Fragoso disse que o serviço é complexo, pois envolve o interesse público. Para ele, não se deve pensar em privatizá-lo. Seria o mesmo que fazer dos controladores de voo, empregados das companhias aéreas, compara. “Um comandante de navio pensa em milhas; nós, em metros. Eles são pilotos de ônibus; nós, de Fórmula-1.”

Ele também rebate críticas aos salários do setor. Diz que os práticos recebem pró-labore, de R$ 5 mil a R$ 18 mil. O restante é variável. Em um mês bom, receberiam até R$ 80 mil, diz Fragoso. “A discussão é infundada. Podemos discutir o valor da praticagem, mas, garanto que o preço brasileiro está na média mundial. E este preço não afeta a competitividade do País. Se reduzirmos os preços, o frete do navio vai cair? Garanto que não, há um oligopólio no setor.”

Memória

• 1808 - A praticagem começou no Brasil com a abertura dos portos, promovida por Dom João VI, no ano de 1808. Foram implantados os primeiros Serviços de Praticagem organizados no Brasil, que apresentavam características que ainda são preservadas até os dias atuais.
• 1889 - Primeira regulamentação dos práticos no Brasil, com decreto que definia e detalhava os serviços de praticagem.

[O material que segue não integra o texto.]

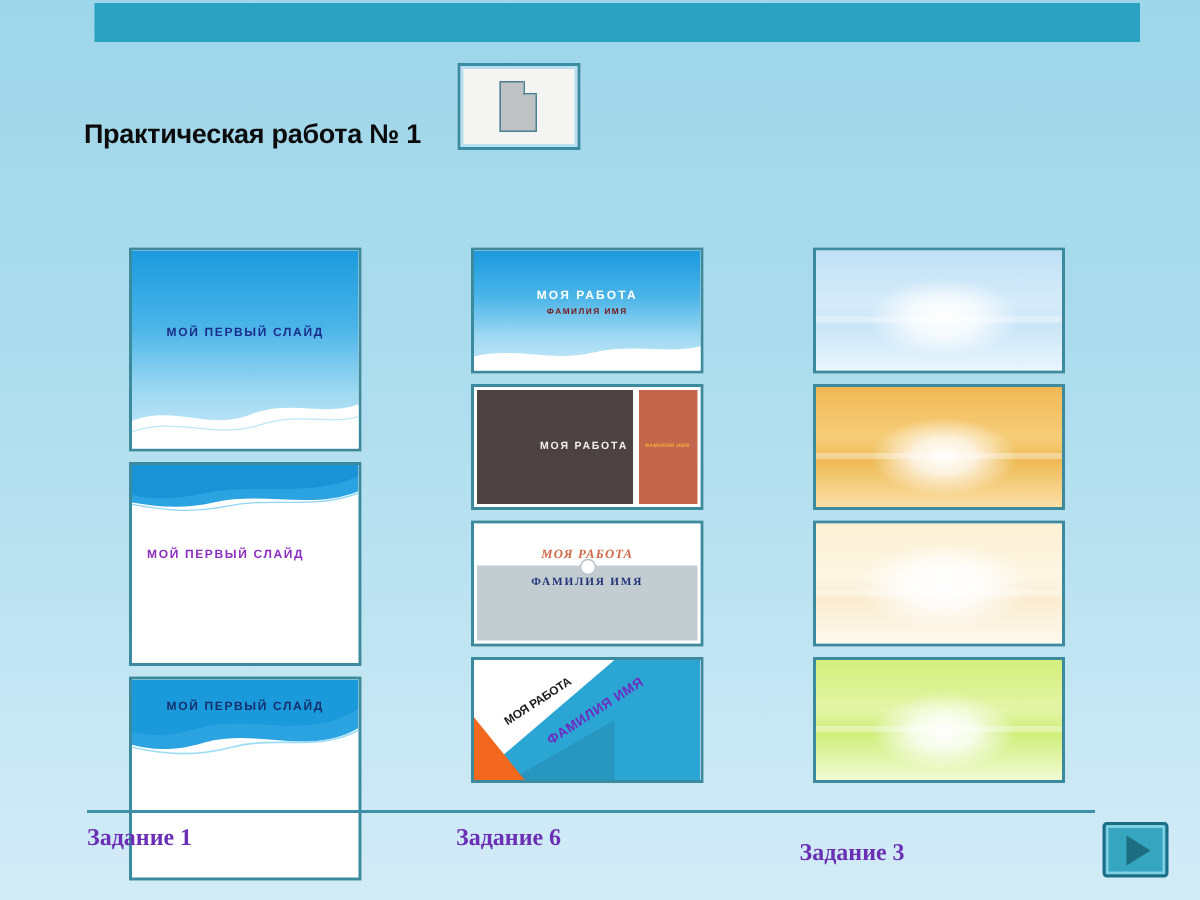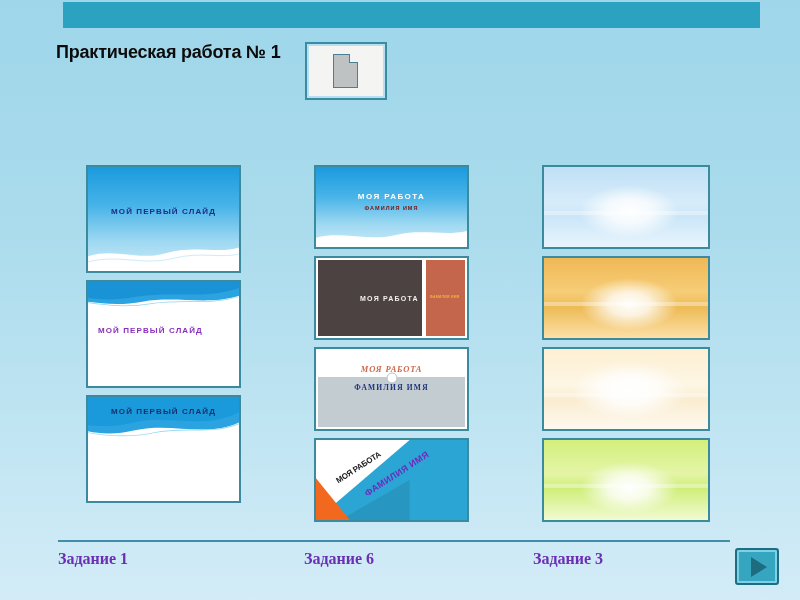"Практическая работа № 1" .title-row { align-items: flex-start -> flex-end }
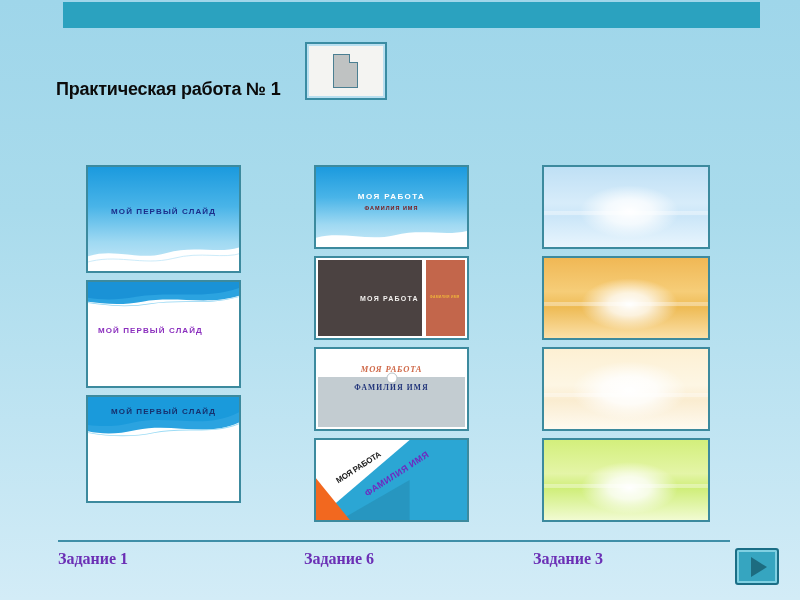"МОЙ ПЕРВЫЙ СЛАЙД" .c1-slide { height: 108px -> 136px }
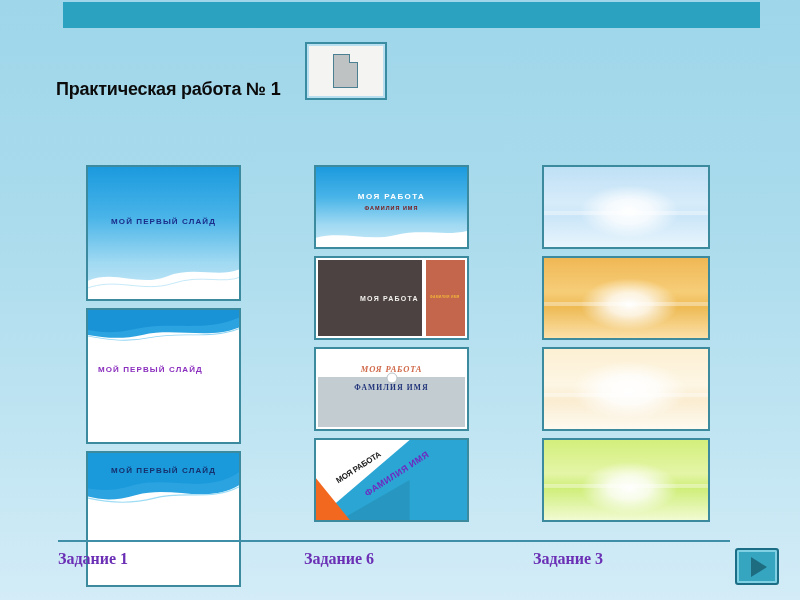"Задание 3" .fl-3 { top: 0 -> 10px }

Foi quando ficou mais nítido que a praticagem seria vinculada à autoridade marítima, a Marinha.
• Novos regulamentos e aperfeiçoamentos voltaram a ser publicados nos anos de 1926, 1940, 1959, 1961, 1986 e 1991, quando a autoridade marítima se desvinculou da atividade de forma definitiva.
• 1997 - Gustavo Franco, então presidente do Banco Central, afirmou em uma palestra que os práticos eram “os flanelinhas de navios”, abrindo uma discussão sobre o monopólio do serviço que acabou no Cade e que gerou um acordo do setor com os armadores.